1. Sorry, but there was and is no excuse.. The New Yorker reports that Senator Diane Feinstein (D-CA) is in serious cognitive decline:

[M]any others familiar with Feinstein’s situation describe her as seriously struggling, and say it has been evident for several years. Speaking on background, and with respect for her accomplished career, they say her short-term memory has grown so poor that she often forgets she has been briefed on a topic, accusing her staff of failing to do so just after they have. They describe Feinstein as forgetting what she has said and getting upset when she can’t keep up. One aide to another senator described what he called a “Kabuki” meeting in which Feinstein’s staff tried to steer her through a proposed piece of legislation that she protested was “just words” which “make no sense.” Feinstein’s staff has said that sometimes she seems herself, and other times unreachable. “The staff is in such a bad position,” a former Senate aide who still has business in Congress said. “They have to defend her and make her seem normal.”

Well gee, what a surprise. Ethics Alarms criticized the Senator for having the hubris and not showing proper responsible conduct in 2018, when she ran for re-election and another 6 year term at the age of 85. That was ridiculous, and it was foolish for her constituents to vote for her. Now they are stuck with a Senator who can’t do the job, and it is their fault, plus that of the Democratic Party and Feinstein herself.

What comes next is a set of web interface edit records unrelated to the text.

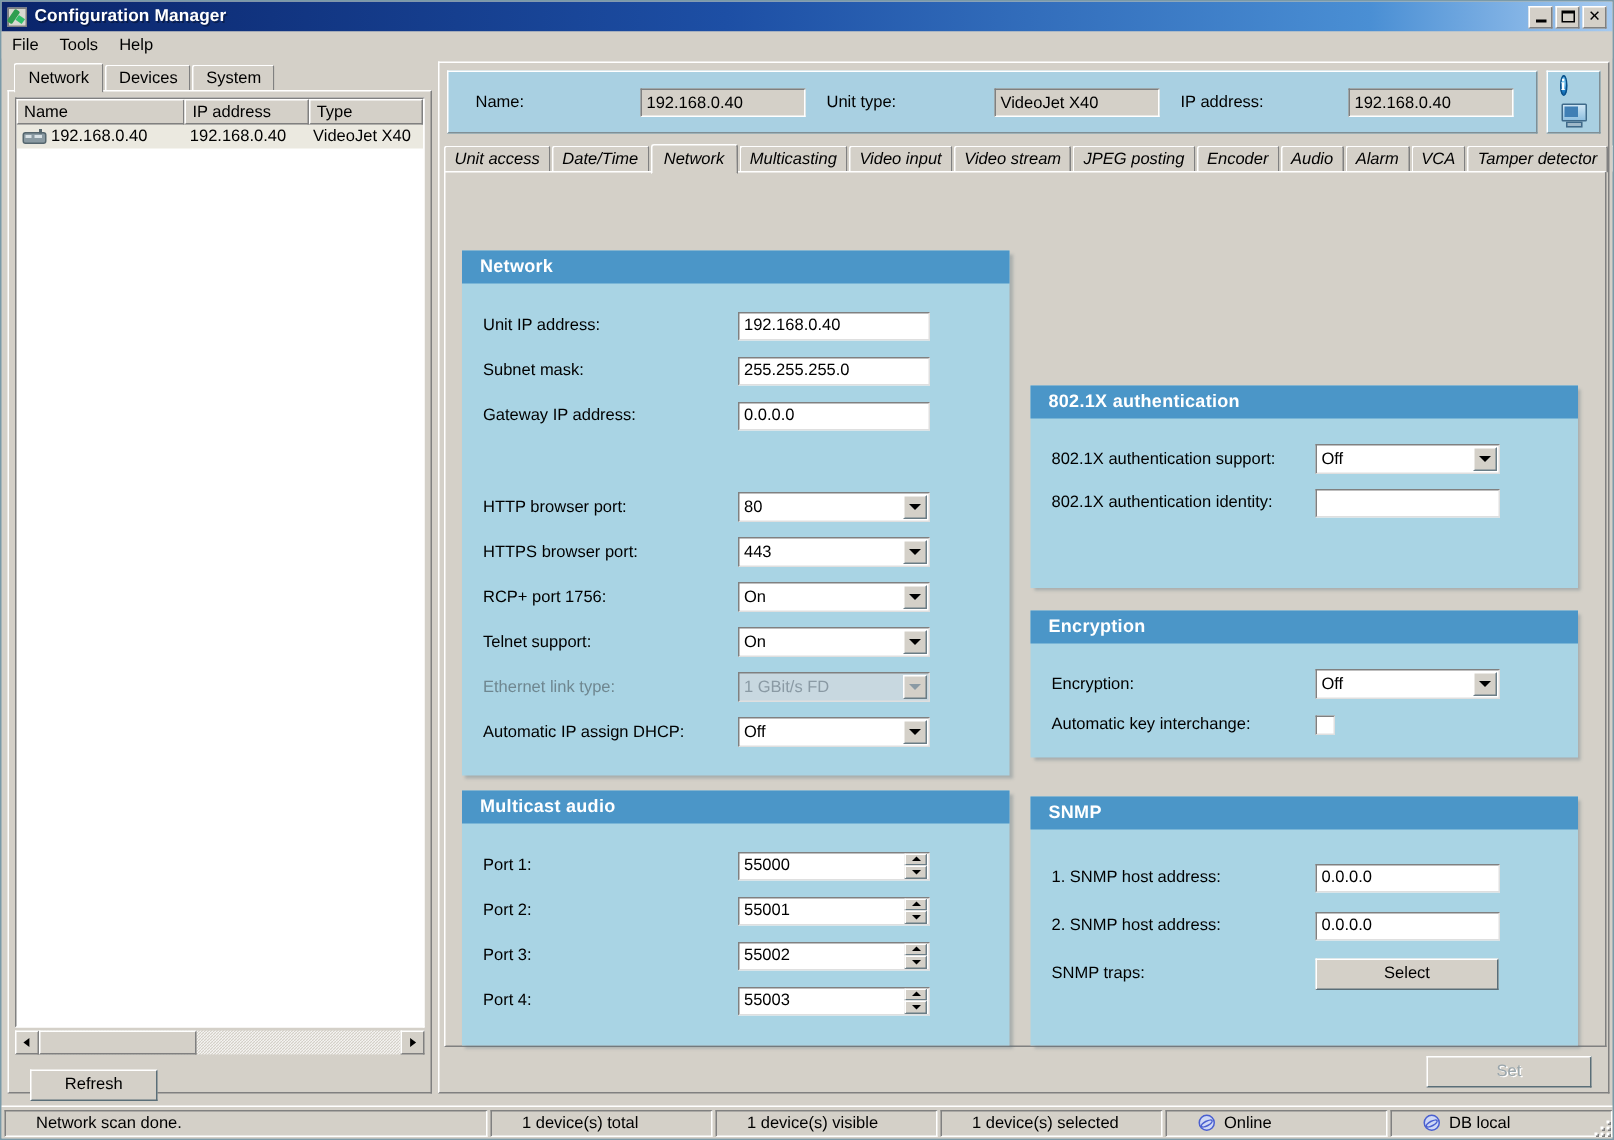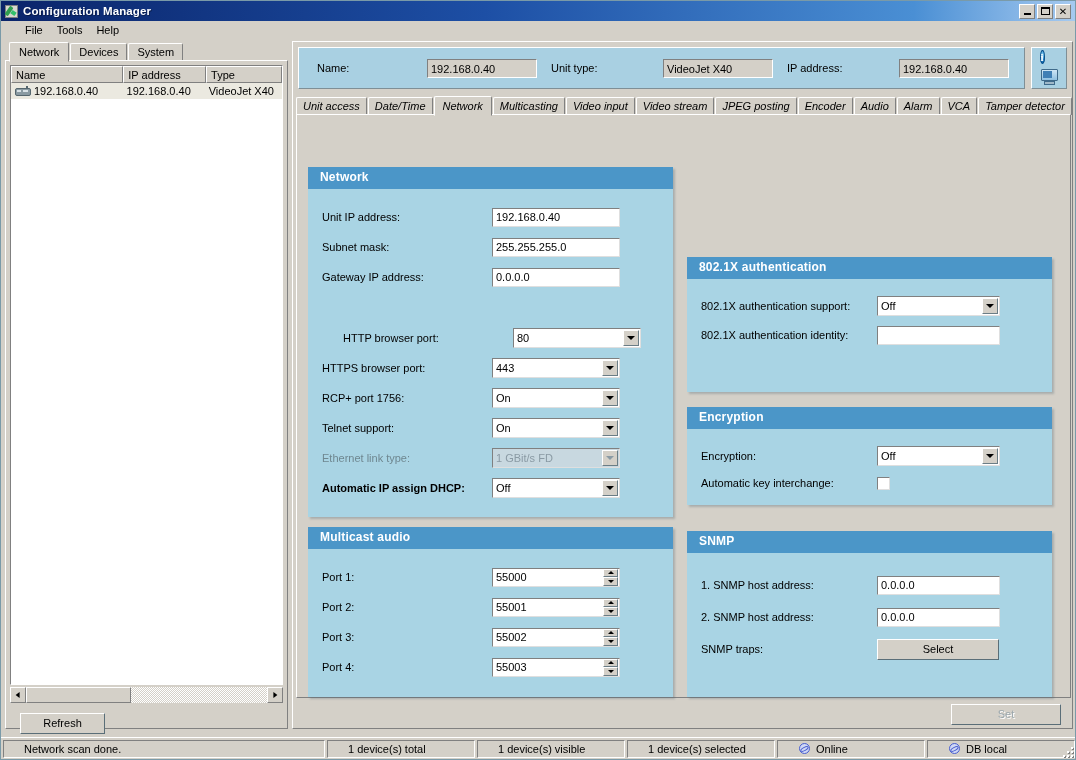"File" .menubar { padding-left: 18px -> 1px }
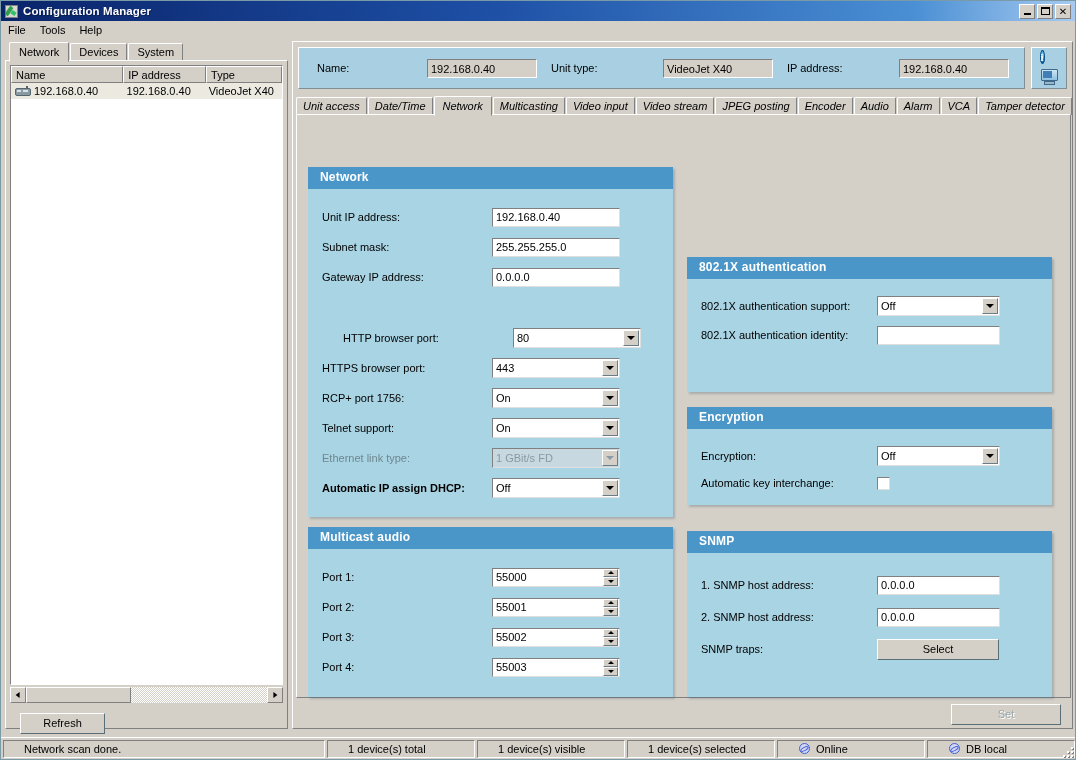"HTTP browser port:" div.grow { justify-content: center -> none }
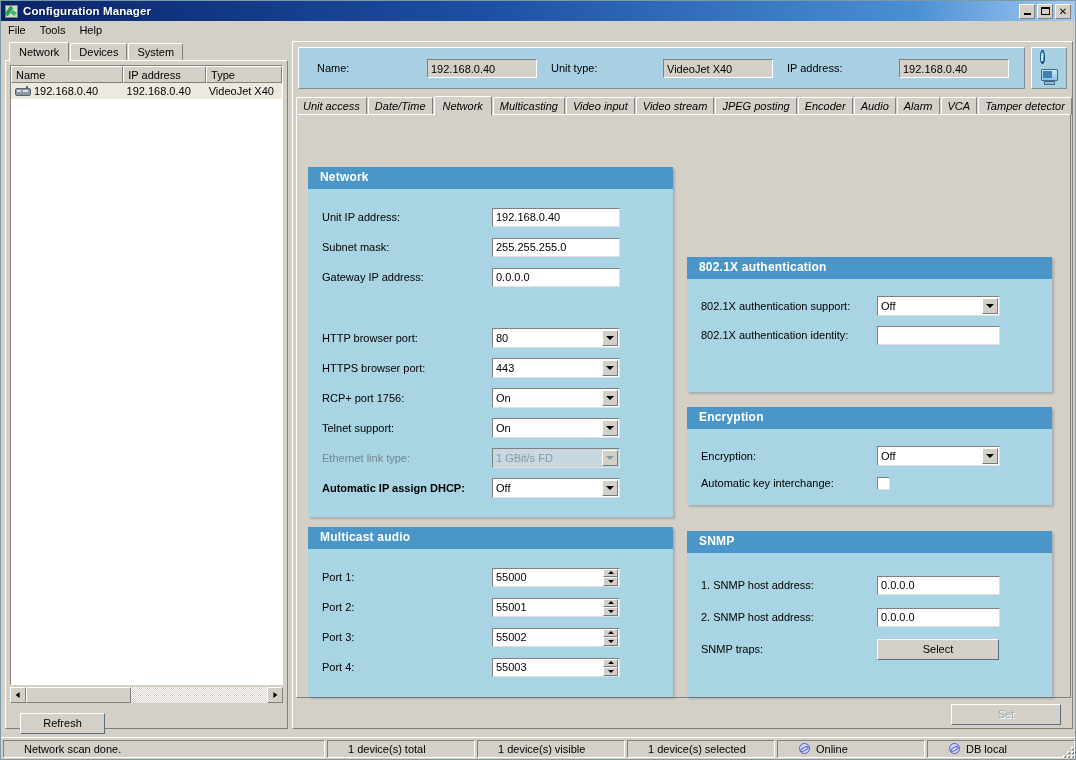"Automatic IP assign DHCP:" span.glabel { font-weight: bold -> none }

They all deserve what they get.

Particularly nauseating in the New Yorker story is this section:

“Some former Feinstein aides insist that rumors of her cognitive decline have been exaggerated, and that video clips taken out of context can make almost anyone look foolish. They also bridle at singling out her condition, because declining male senators, including Strom Thurmond, of South Carolina, and Robert Byrd, of West Virginia, were widely known by the end of their careers to be non-compos mentis. “For his last ten years, Strom Thurmond didn’t know if he was on foot or on horseback,” one former Senate aide told me.”

Is this the quality of thought on Capitol Hill? A single idiot making such an argument is too many: “Hey, don’t criticize us for having walking vegetables weilding the power of U.S. Senators:we should be able to do it becaise Republicans did it!”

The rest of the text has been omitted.